Finalmente me tocó el turno. Tuve que sentarme en una silla de cuero marrón al lado de la mesa cubierta con una toalla blanca, sobre la cual había un juego de instrumentos. Un recipiente esterilizador burbujeaba cerca de la pared. El doctor Vukanich entró en el cuarto con paso rápido. Llevaba guardapolvo blanco y un espejo redondo sujeto a la frente. Se sentó en un taburete, frente a mí.

– ¿Tiene dolor de cabeza, en las sienes? ¿Muy fuerte? -Le dije que era terrible. Espantoso. Especialmente al levantarme por la mañana. El asintió con aire de entendido.

– Característico -dijo, y colocó un casquete de vidrio sobre una cosa que se asemejaba a una estilográfica. Lo empujó dentro de mi boca.

– Cierre los labios, pero no los dientes, por favor.

Mientras decía esto encendió la luz. El cuarto no tenía ventanas; un ventilador giraba en algún lugar de la habitación.
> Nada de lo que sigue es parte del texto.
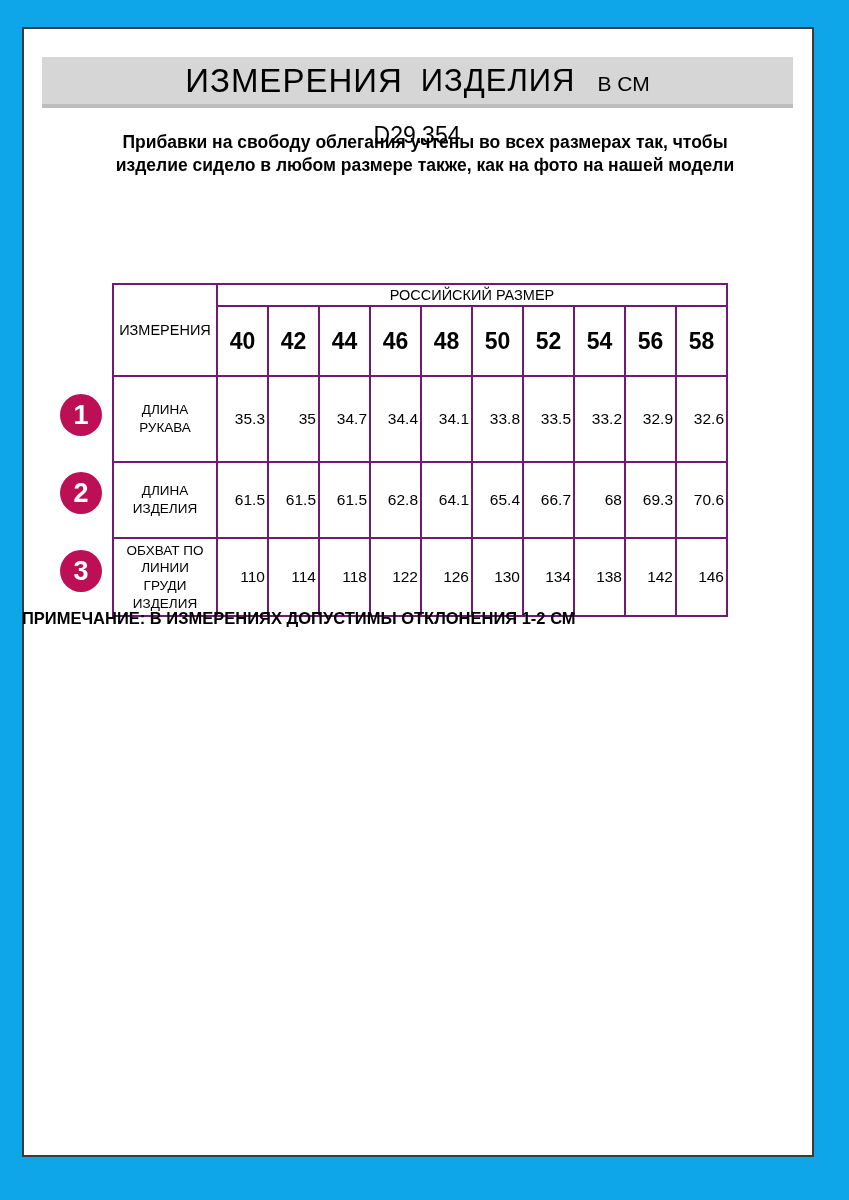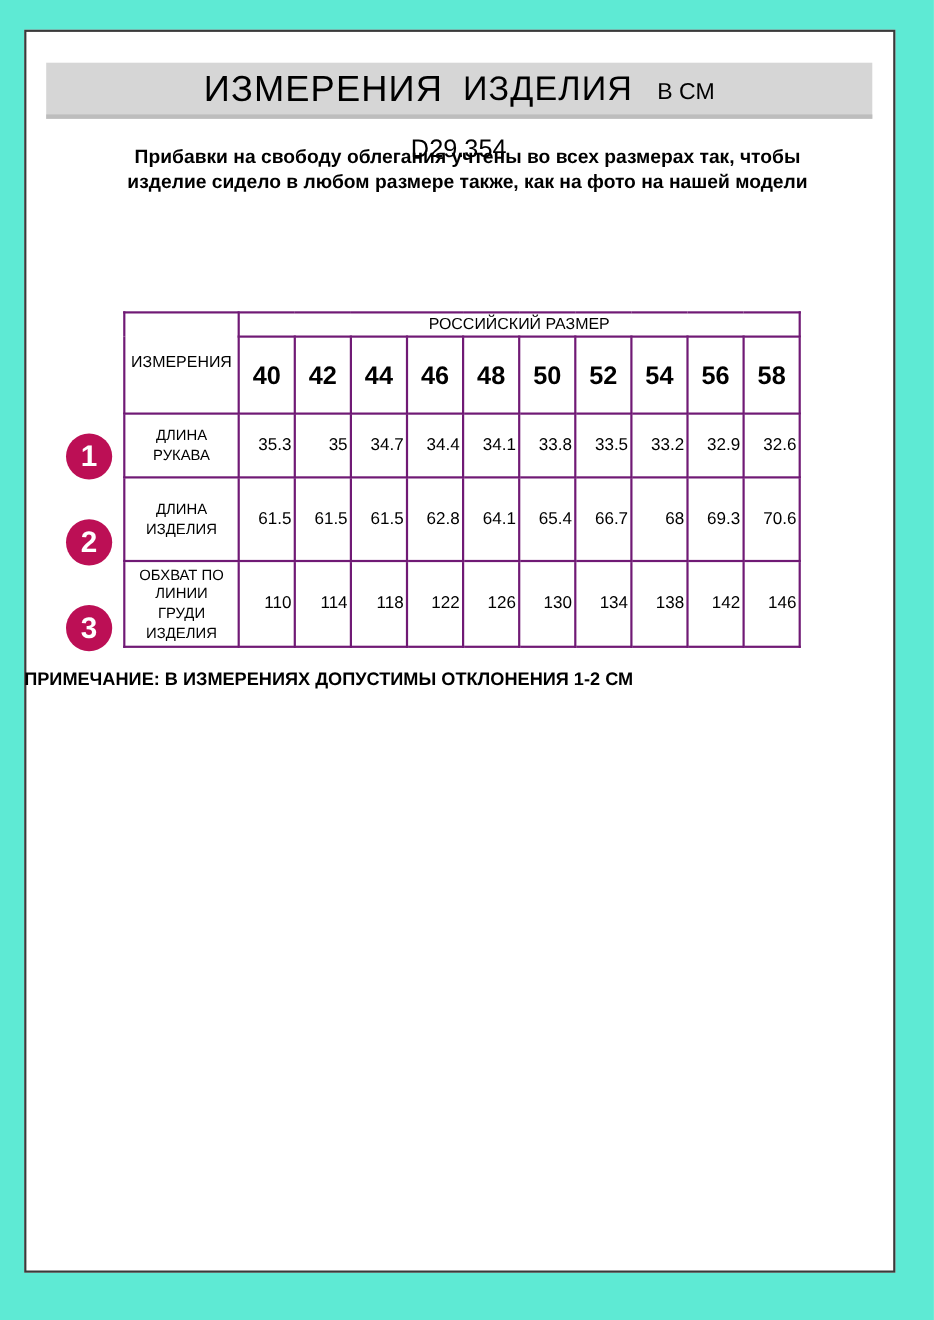"ИЗМЕРЕНИЯ" .page { background: #5eead4 -> #0ea5e9 }
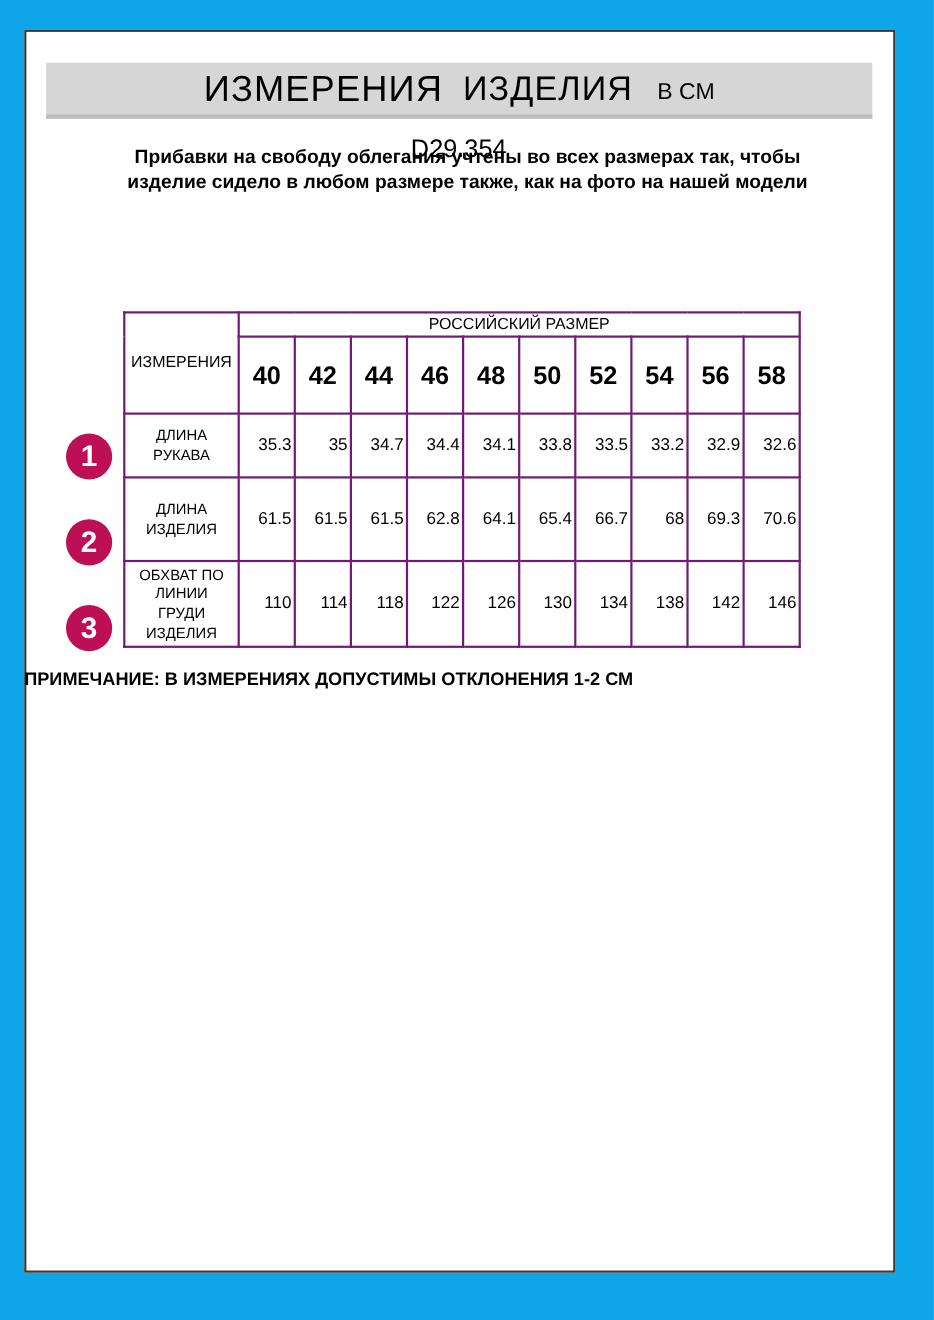"ДЛИНА РУКАВА" .size-table tbody tr.r1 { height: 58px -> 86px }
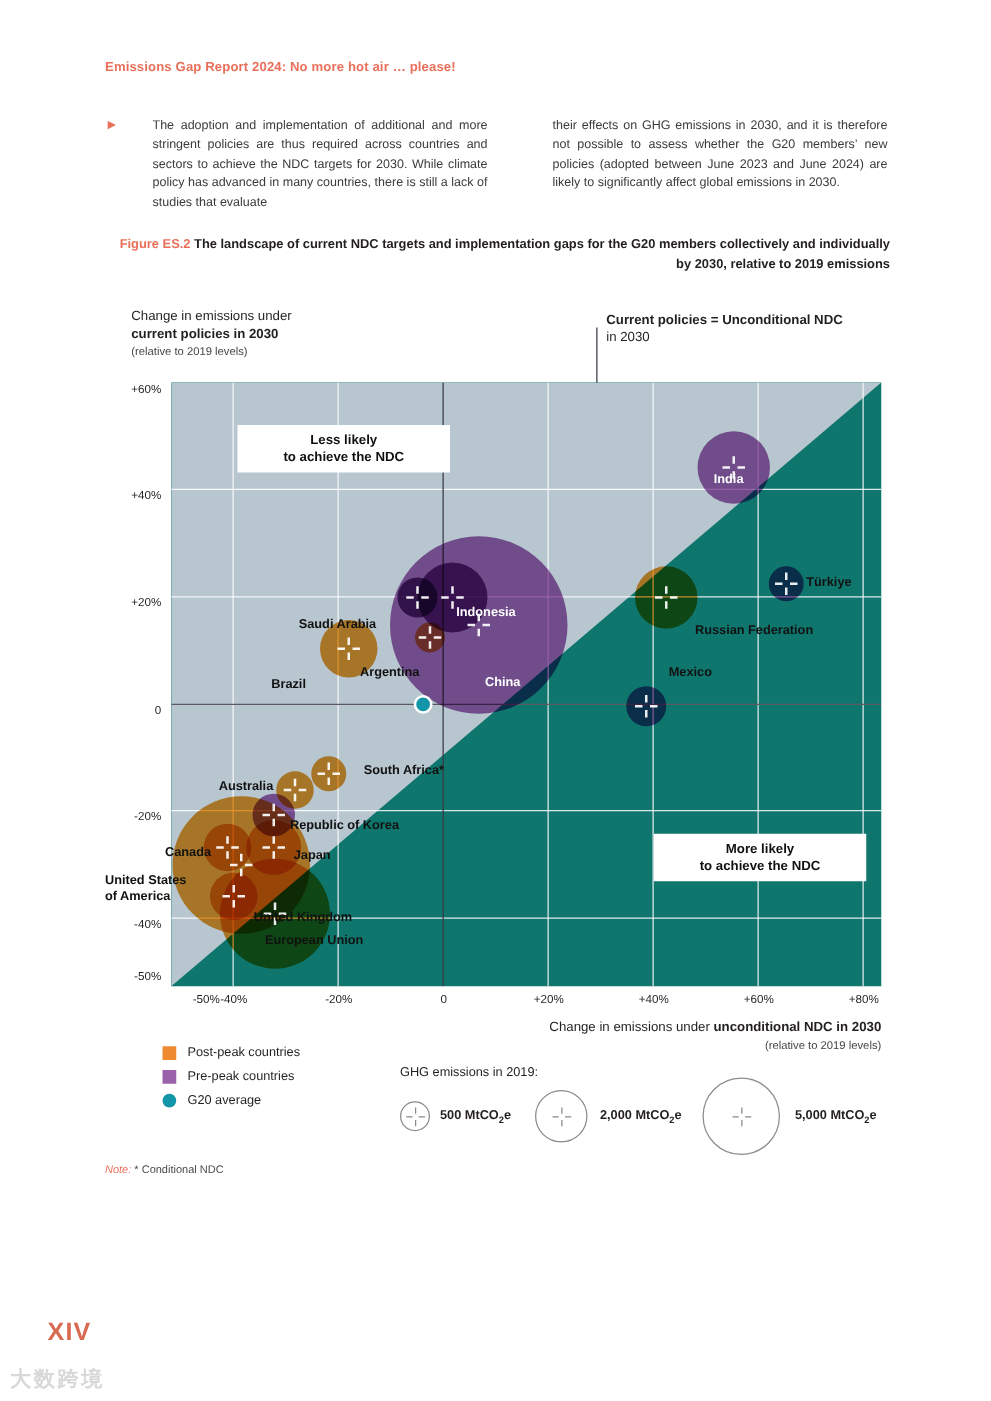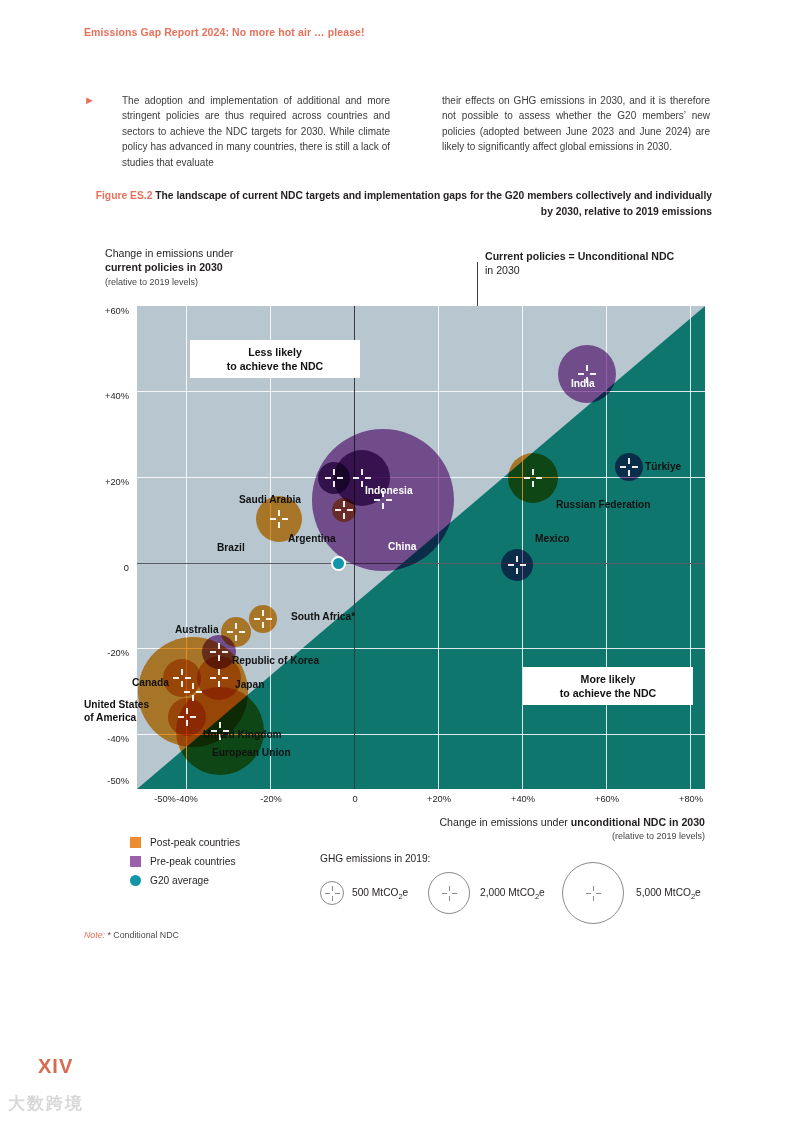"Emissions Gap Report 2024: No" .runhead { top: 26px -> 48px }
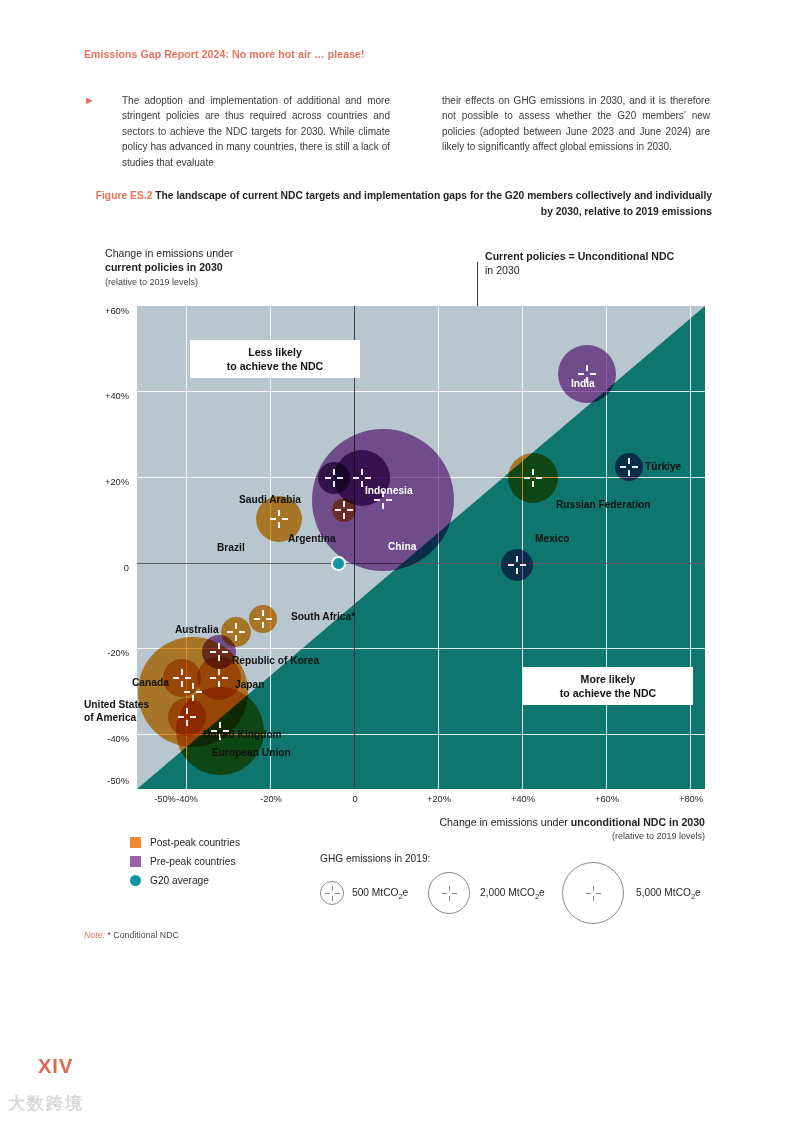"500 MtCO2e" .sllb { font-weight: none -> bold }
El doctor Vukanich retiró el tubo de vidrio y empujó la luz hacia arriba. Me miró atentamente.

– No hay ninguna congestión, señor Marlowe. Si usted tiene dolor de cabeza, no es debido a una sinusitis. Hasta me arriesgaría a decir que usted no ha tenido nunca trastornos en las sienes. Hace tiempo Ie hicieron una operación en el tabique, ¿no es cierto?